IN A TELLING early episode of The Crown, the multiple Emmy-winning Netflix series on the life and times of Queen Elizabeth II, Winston Churchill’s character is seen chiding Princess Margaret for letting her personality seep into her representation of the sovereign in her absence. “No one wants you to be you, they want you to be it…The Crown, that’s what they have come to see… The minute you become yourself, you shatter the illusion, break the spell.” The sibling rivalry between that heir and spare does not end there, but there are no prizes for guessing who is up for a win.
His relationship with his great-aunt Margo had been distant, rues Prince Harry, now fifth in line to the British throne, in his runaway bestseller of a memoir, but he recognises in her a kindred spirit, plagued by that particular affliction of spares in the British royal line — the desire to become themselves by going beyond their ordained supporting acts.
Indeed, he seems to harbour the same resentment at having to toe the institutional line and play second fiddle to his elder brother and heir, Prince William, that Princess Margaret did for Queen Elizabeth II. It becomes the leitmotif of his tell-all memoir, with its insights into the lives of insecure royals and treacherous aides; the sobering account of his anguish and bewilderment at the unexpected and shattering loss of a beloved parent when he was only 12, and “the red mist” of anger that engulfs Harry as he gets sucked into an endless vortex of paparazzi hounding, that killed his mother and threatens to trap him and all who he holds precious.

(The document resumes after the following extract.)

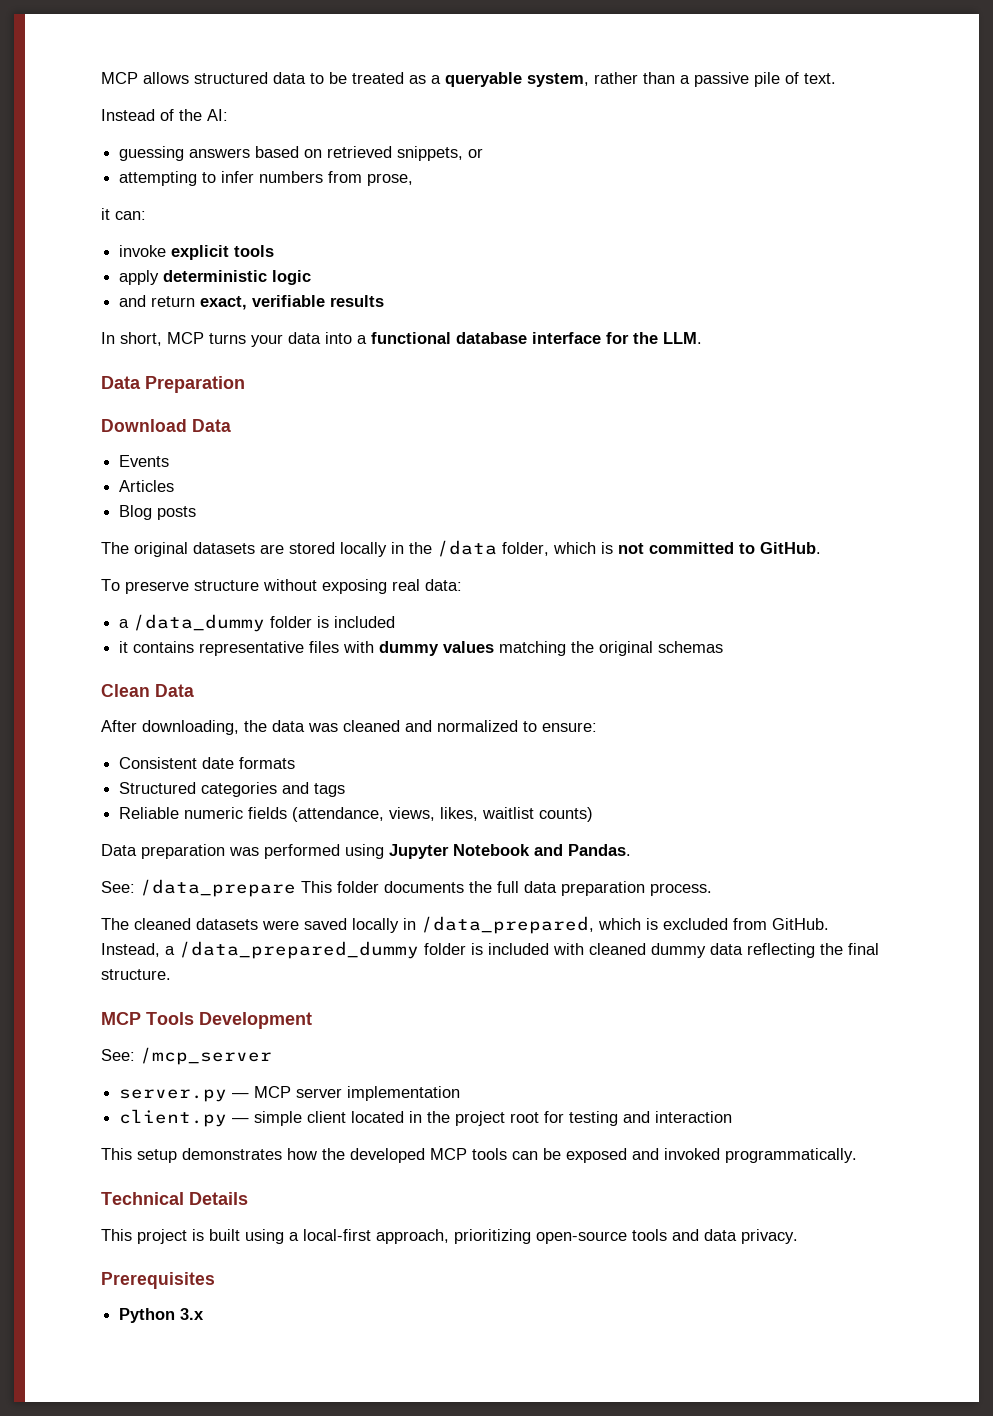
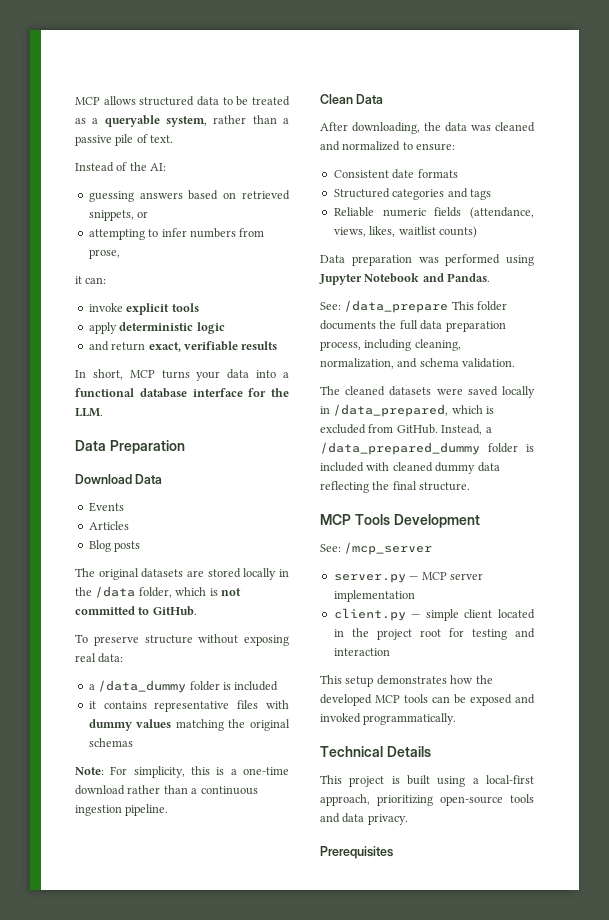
+ Note: For simplicity, this is a one-time download rather than a continuous ingestion pipeline.
- See: /data_prepare This folder documents the full data preparation process.
+ See: /data_prepare This folder documents the full data preparation process, including cleaning, normalization, and schema validation.
- Python 3.x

Preceded by juicy, incendiary leaks, just the sort he bemoans in the pages of the book, Spare is a riveting read, mainly, one suspects, because of the intervention of its ghostwriter, the Pulitzer Prize-winning journalist JR Moehringer, also the man behind tennis superstar Andre Agassi’s memoir, Open. Here, Moehringer channels the royal’s discontent to just the right measure of candour, righteousness, and, puckish humour, to lead up to Harry and Meghan’s decision to step back from their roles as senior royals and initiate Megxit, caught as they were, Harry emphasises time and again, in the crossfire of targeted campaigns because of his underdog status.
Yet, even for the most sympathetic of readers, it’s hard to miss Harry’s blindness to his own privileges and failings, his insecurity (and envy?) that drives his constant disparagement of his brother (William is always portrayed as overbearing, emotionally distant and competitive, “his familiar scowl, which had always been his default in dealings with me; his alarming baldness, more advanced than my own; his famous resemblance to Mummy, which was fading with time”), and that makes no allowances for the heir’s share of their troubled inheritance.
It is a wisdom seldom acknowledged that if your cup of privilege runneth over, it’s best to do a reality check on your burden of woes, even if some, or a lot — depending on the lens you have on — of it may be legitimate. In repeatedly labouring over the raw deal that his place in his family has dealt him, Prince Harry seems to have overplayed his hand. In the end, it appears to be a self-exiled prince’s unreconstructed and unrequited need to be cajoled into a sense of belonging.